Some Texas investors are hoping to make some money bringing Formula 1 racing back to the US. Formula 1 has never really taken on in the US or been any competition to NASCAR. One of the investors is BJ McCombs, a co-founder of Clear Channel and a former owner of the  San Antonio Spurs, Denver Nuggets, and the Minnesota Vikings.  McCombs is number 308 on the Forbes' 400 richest Americans worth about $1.3 billion.   McCombs and his partners are building a Formula 1 racetrack in Austen and estimate the opening race could bring $300 million in tourism dollars to the area.

What's interesting for a state like Texas is that the state comptroller, Republican Susan Combs (no relative apparently) has agreed to subsidize the investment by promoting the races to the tune of $25 million a year for a total taxpayer subsidy of $250 million. Allen Spelce, a spokesperson for the comptrollers office thinks the taxpayer investment will be recouped through the deal, "It is important that the state continue to generate new economic activity to ensure Texas continues to grow" he tells Business Week.
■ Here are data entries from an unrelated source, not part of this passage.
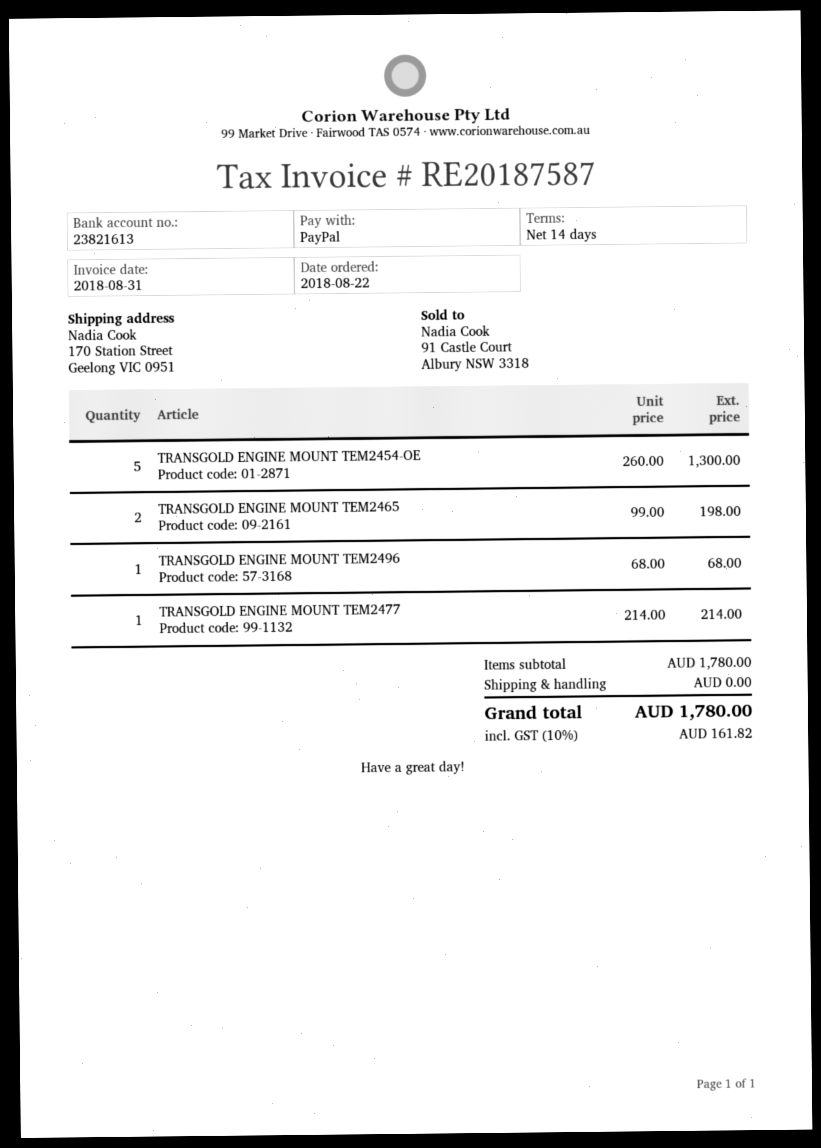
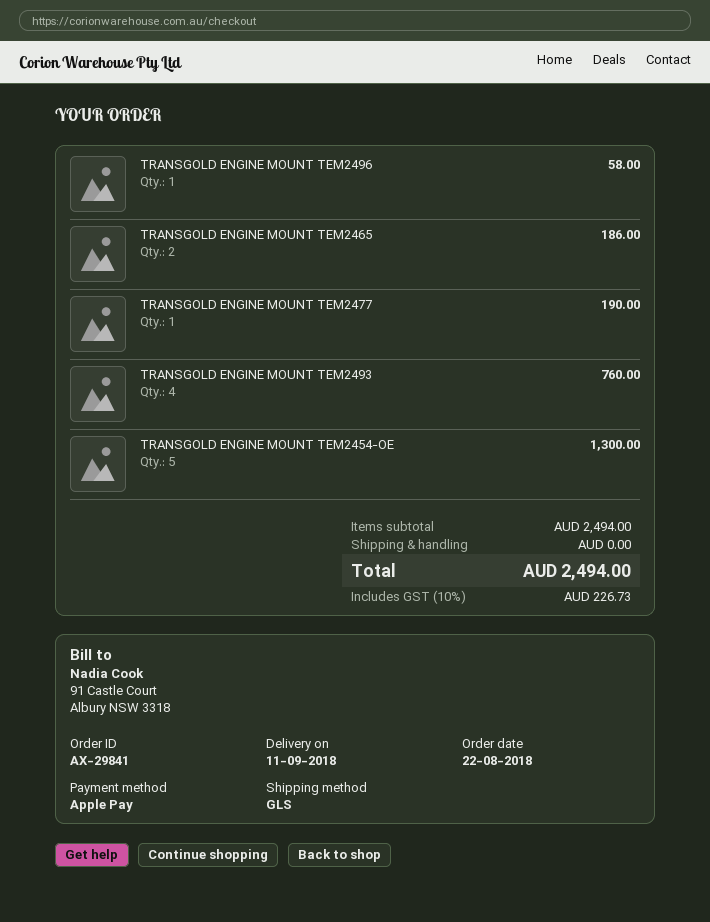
payment method: PayPal -> Apple Pay
TRANSGOLD ENGINE MOUNT TEM2465: 2 for 198.00 -> 2 for 186.00
TRANSGOLD ENGINE MOUNT TEM2496: 1 for 68.00 -> 1 for 58.00
TRANSGOLD ENGINE MOUNT TEM2477: 1 for 214.00 -> 1 for 190.00
TRANSGOLD ENGINE MOUNT TEM2493: none -> 4 for 760.00
subtotal: 1780.00 -> 2494.00
tax: 10% = 161.82 -> 10% = 226.73
total: 1780.00 -> 2494.00

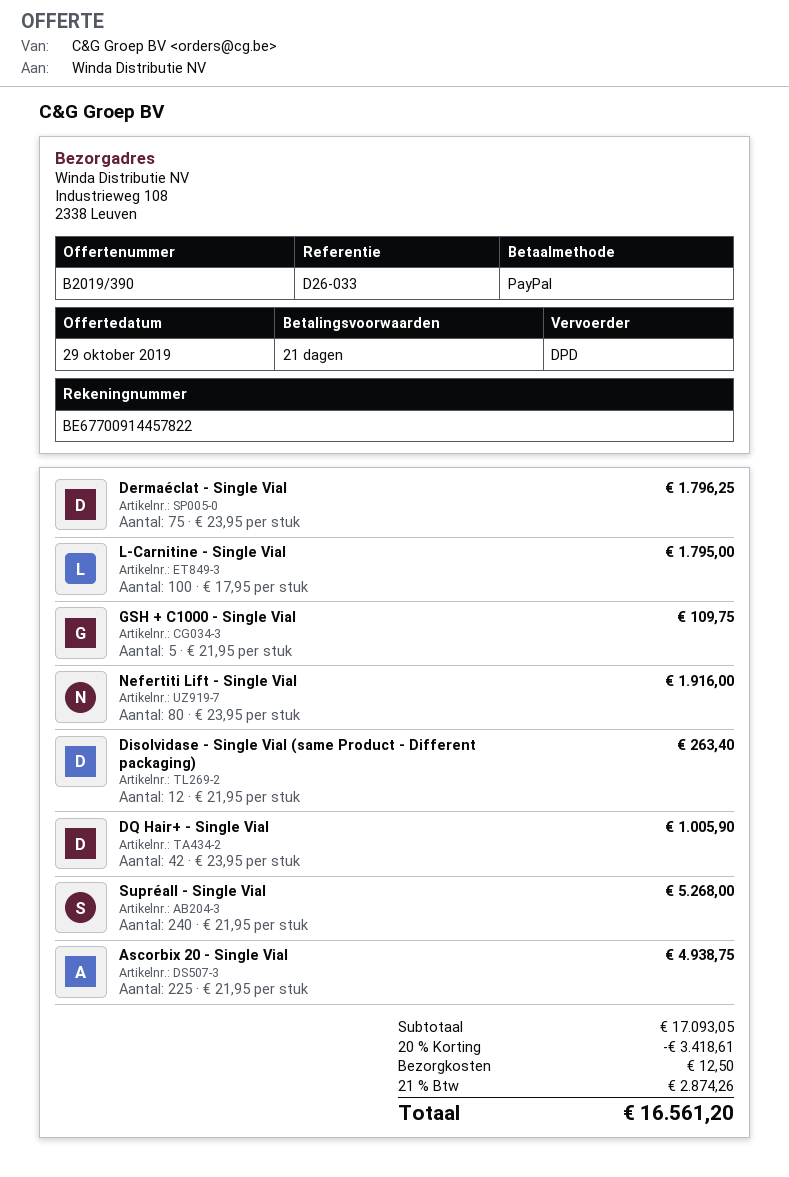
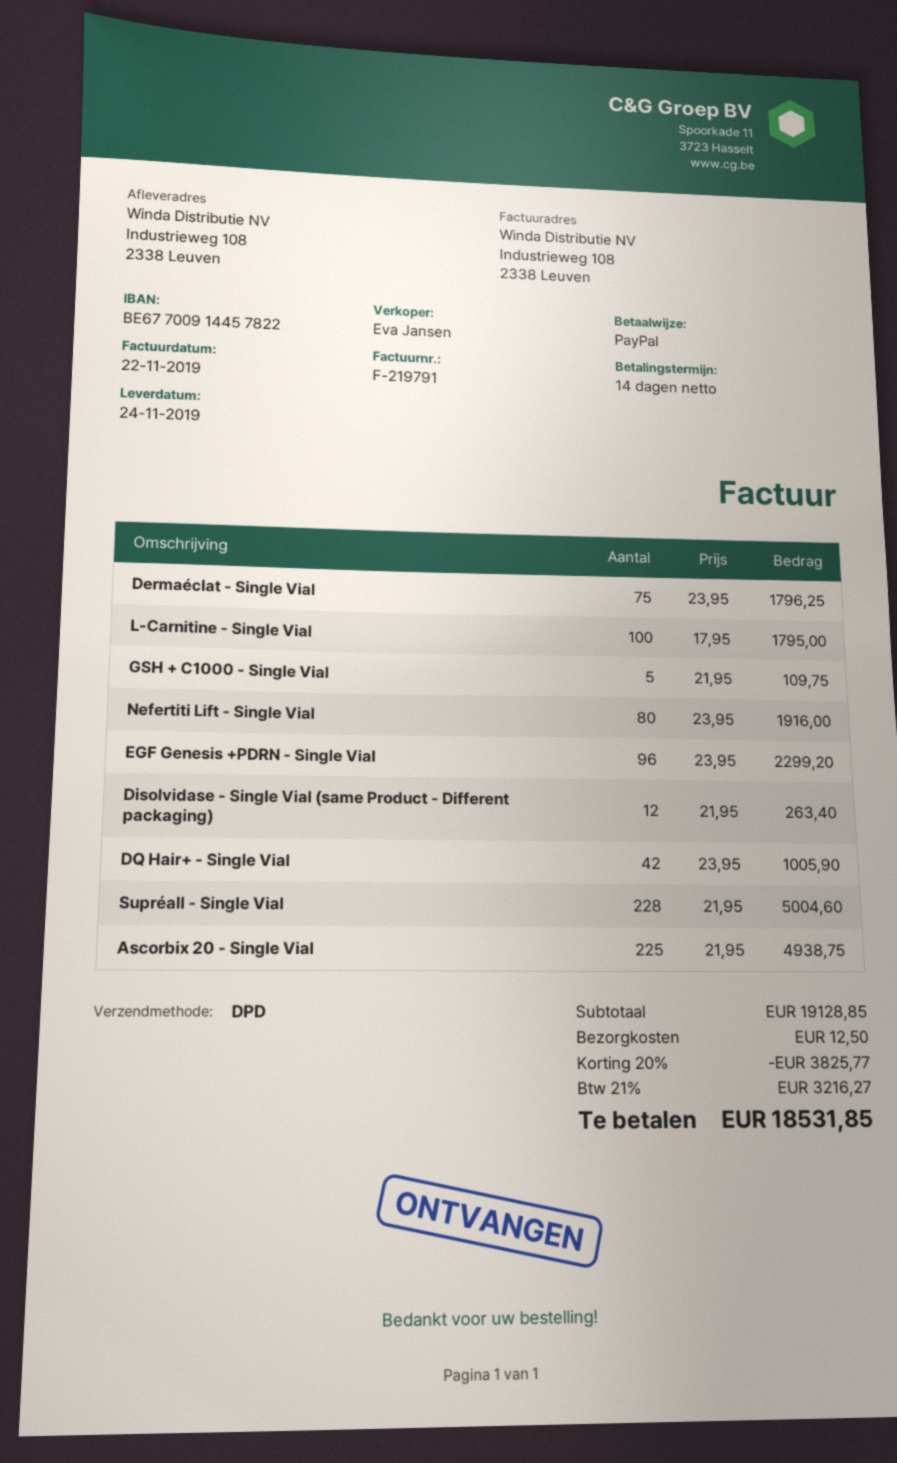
payment terms: 21 days -> 14 days
Supréall - Single Vial: 240 x 21.95 = 5268.00 -> 228 x 21.95 = 5004.60
EGF Genesis +PDRN - Single Vial: none -> 96 x 23.95 = 2299.20
subtotal: 17093.05 -> 19128.85
discount: 20% = 3418.61 -> 20% = 3825.77
tax: 21% = 2874.26 -> 21% = 3216.27
total: 16561.20 -> 18531.85

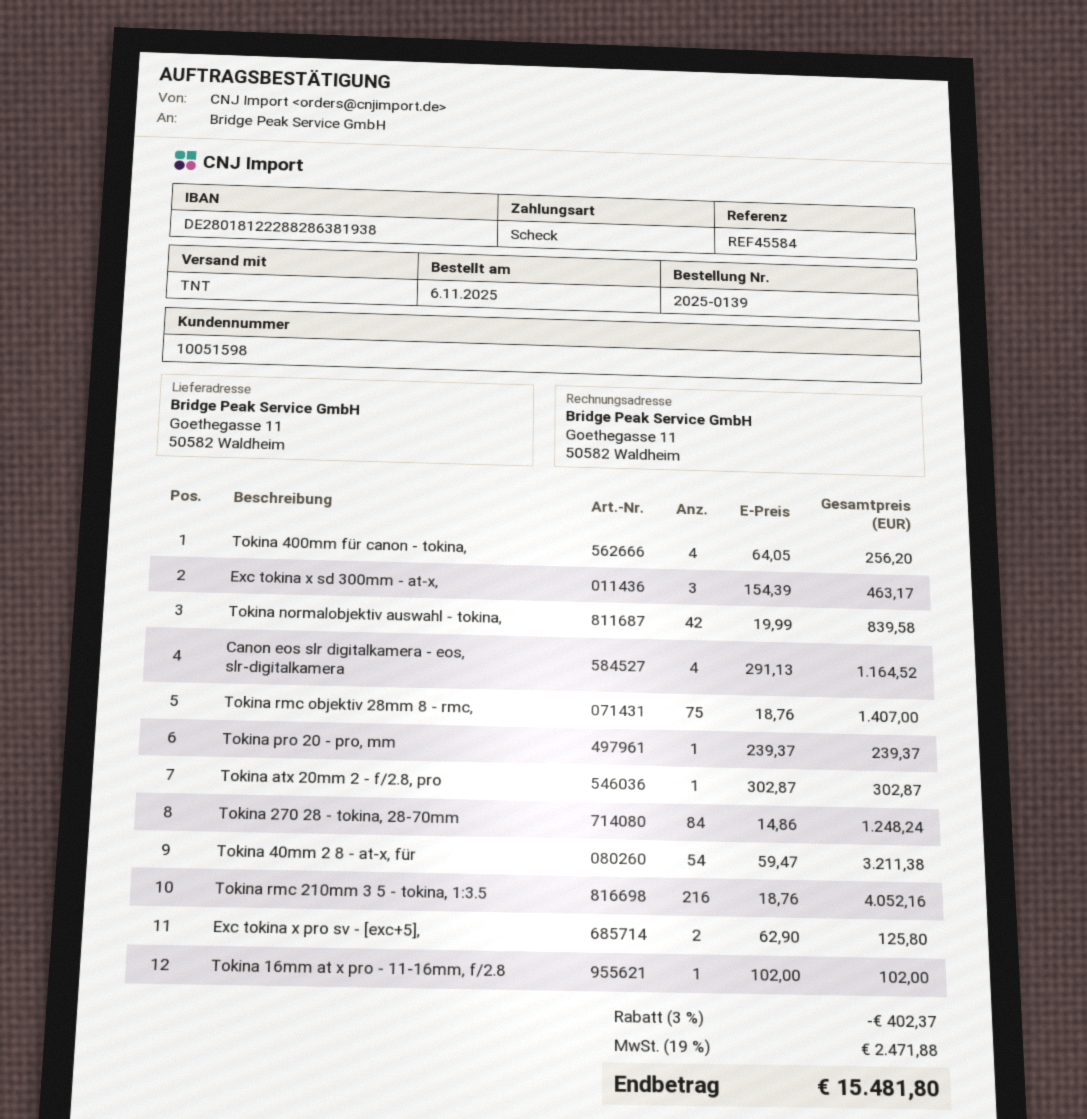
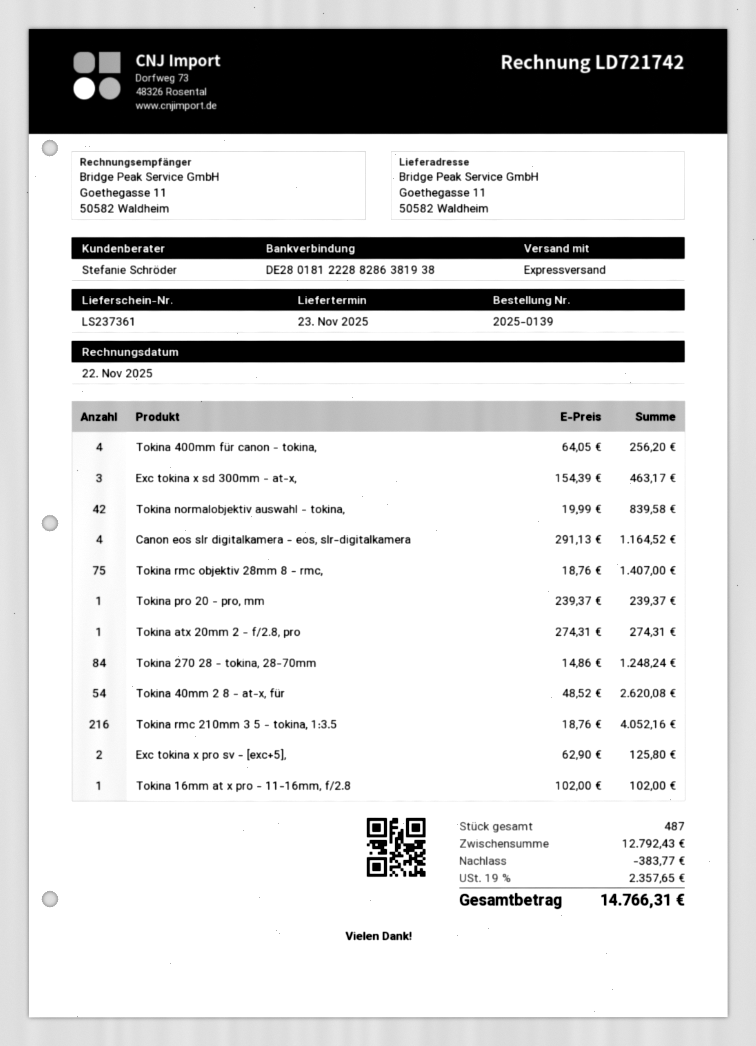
shipping method: TNT -> express
Tokina atx 20mm 2 - f/2.8, pro: 1 x 302.87 = 302.87 -> 1 x 274.31 = 274.31
Tokina 40mm 2 8 - at-x, für: 54 x 59.47 = 3211.38 -> 54 x 48.52 = 2620.08
discount: 402.37 -> 383.77
tax: 19% = 2471.88 -> 19% = 2357.65
total: 15481.80 -> 14766.31

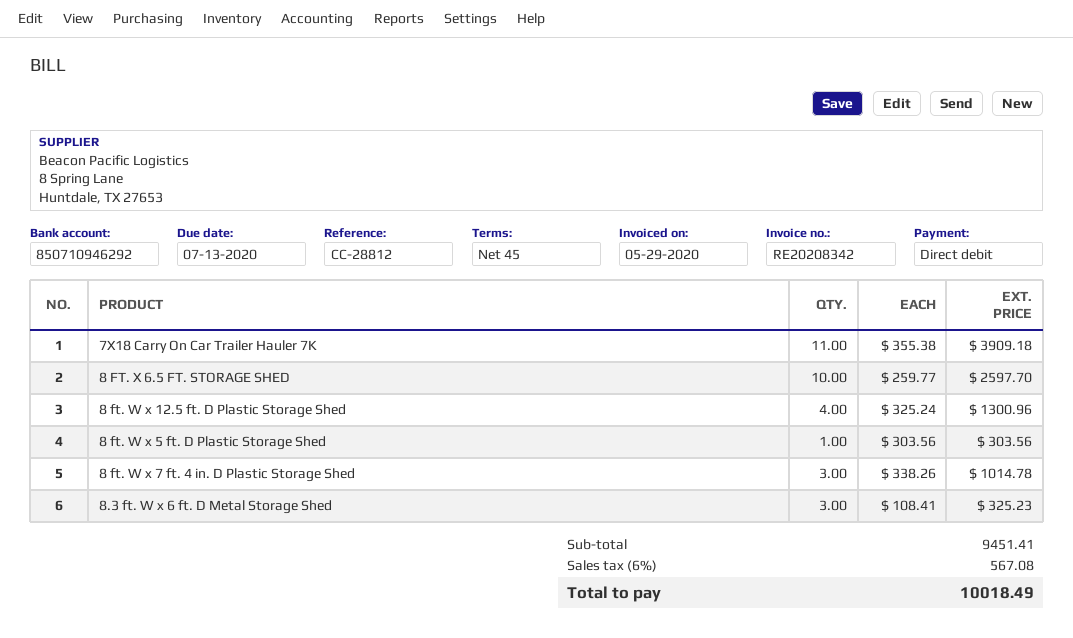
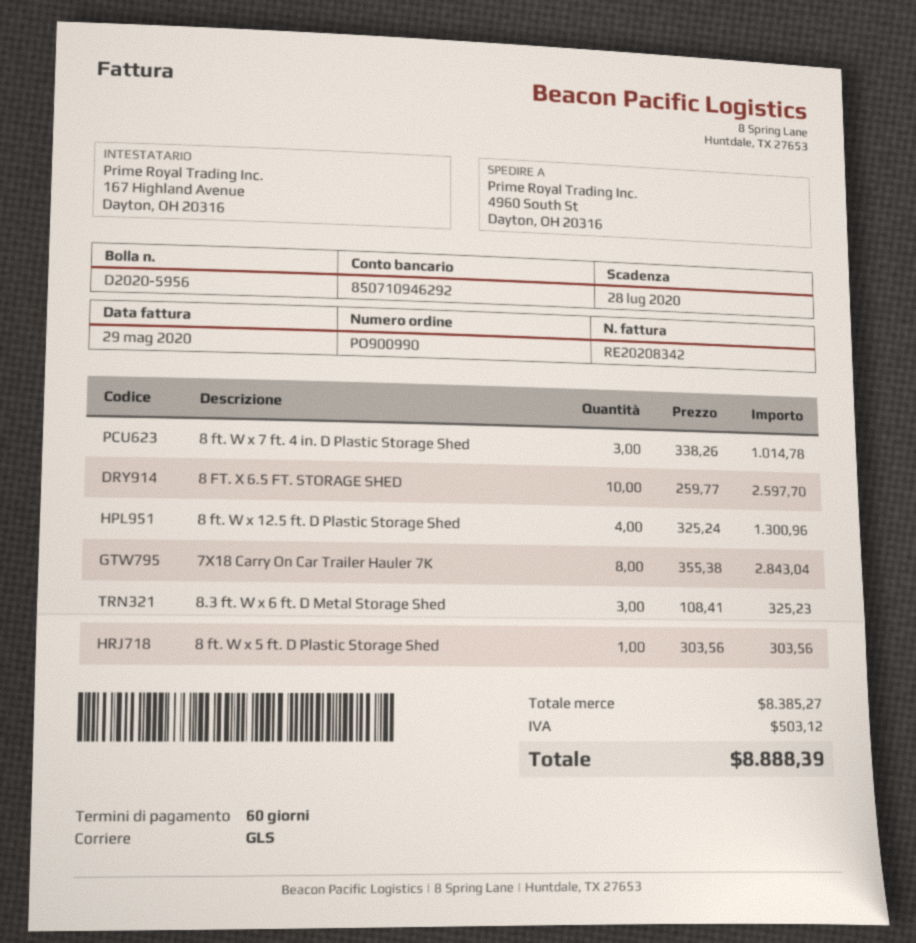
payment terms: 45 days -> 60 days
due date: 2020-07-13 -> 2020-07-28
7X18 Carry On Car Trailer Hauler 7K: 11 x 355.38 = 3909.18 -> 8 x 355.38 = 2843.04
subtotal: 9451.41 -> 8385.27
tax: 567.08 -> 503.12
total: 10018.49 -> 8888.39

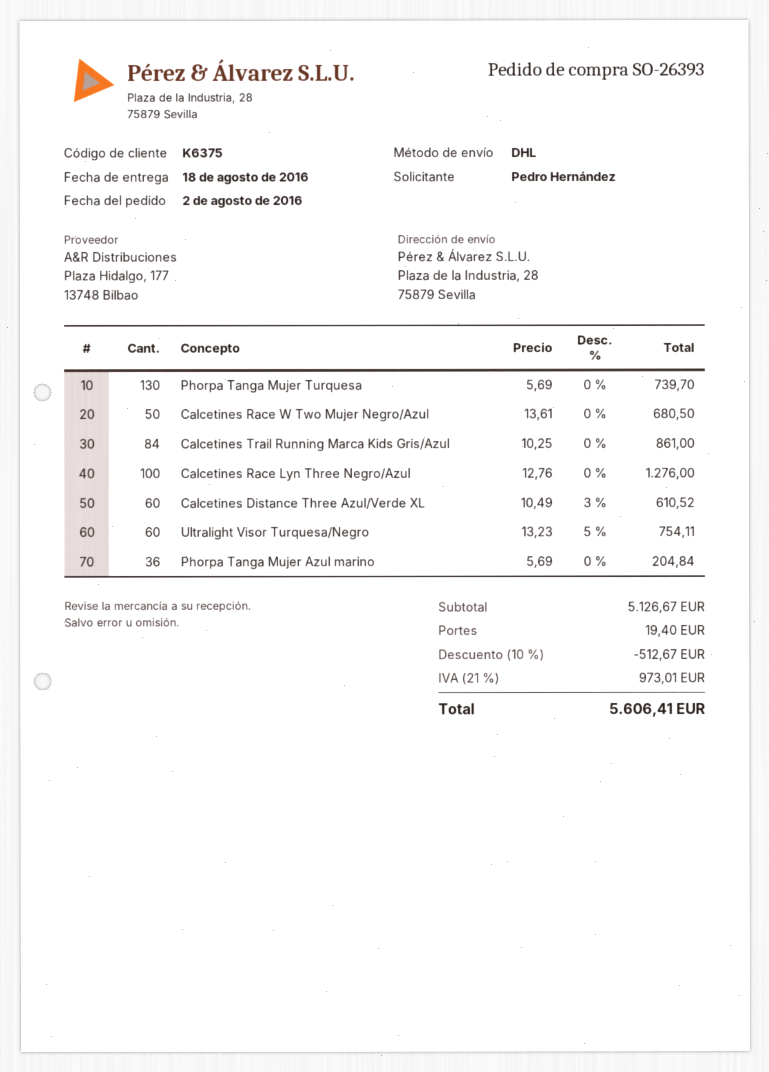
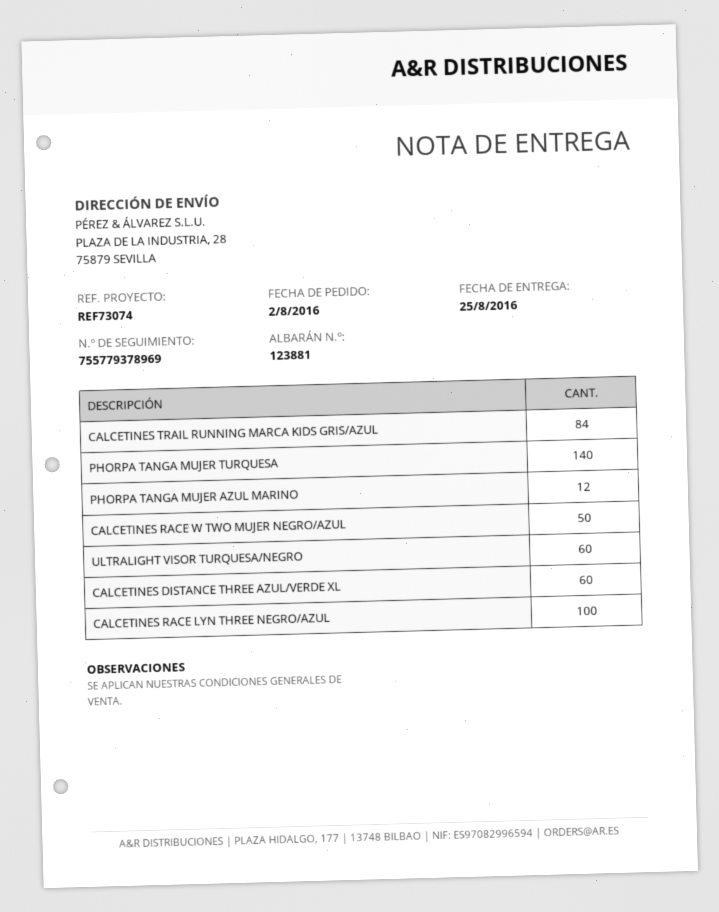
delivery date: 2016-08-18 -> 2016-08-25
Phorpa Tanga Mujer Turquesa: 130 -> 140
Phorpa Tanga Mujer Azul marino: 36 -> 12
Is this some sort of Keynsian economics from the trickle down folks?  Heresy.

The deal has its critics as some 100,000 teachers in the state are expected to lose their jobs as the rich force the burden of their crisis on to the backs of working people.  $25 million a year would pay for 500 teachers at the average Texas salary.

This sort of welfare for business is rampant. The best example is the recent bailout of course, but through their "legitimate right" as the owners of capital in a capitalist system of production, the capitalist class regularly blackmails entire communities and indeed, countries to subsidize them or they'll refuse to invest.  Sears recently informed the state of Illinois that if it allows a package of tax incentives that benefits business expire next year the company will move to a more favorable business climate.

New Jersey is giving Panasonic $102 million in tax credits to move its headquarters nine miles.  Panasonic says that the subsidies are the reason it is staying in New Jersey saving 800 jobs although it received "quite competitive" offers from other states.

This is what occurs when we accept the right of a group of people to own capital and its allocation and own and manage the means by which we produce the necessities of life.   The conservative Chris Christie, governor of New Jersey,  has savaged eduction cutting funding by more than $800 million.  As she does this she has given $822 million in tax breaks to 69 corporations over the next 20 years.  This is not only blackmail, it is economic terrorism.

Oaklahoma gave millions in tax credits to Weyerhouser, the timber company that still closed two mills and laid off workers.  Utah gave millions to Goldman Sachs to coax this gang of thieves to increase hiring at its Salt lake City location which it did, due to the "high salaries attached to the new jobs". North Carolina gave a ten year tax break to Apple to get a new data center located in that state.


Business Week reports that state and local governments are "giving away" $70 billion a year in subsidies in order to coax business to hire and do so in their communities. "The competition is as intense as I have ever seen it" says Dennis C Cuneo an industry consultant.

For workers and the middle class, our communities suffer.  We are under siege, not from Al Qaeda or some terrorist group but from Americans, respected member's of society, or so we are told.   More accurately, we are in a class war.  We are in a war against the owners of capital whose wealth and social power comes at our expense. 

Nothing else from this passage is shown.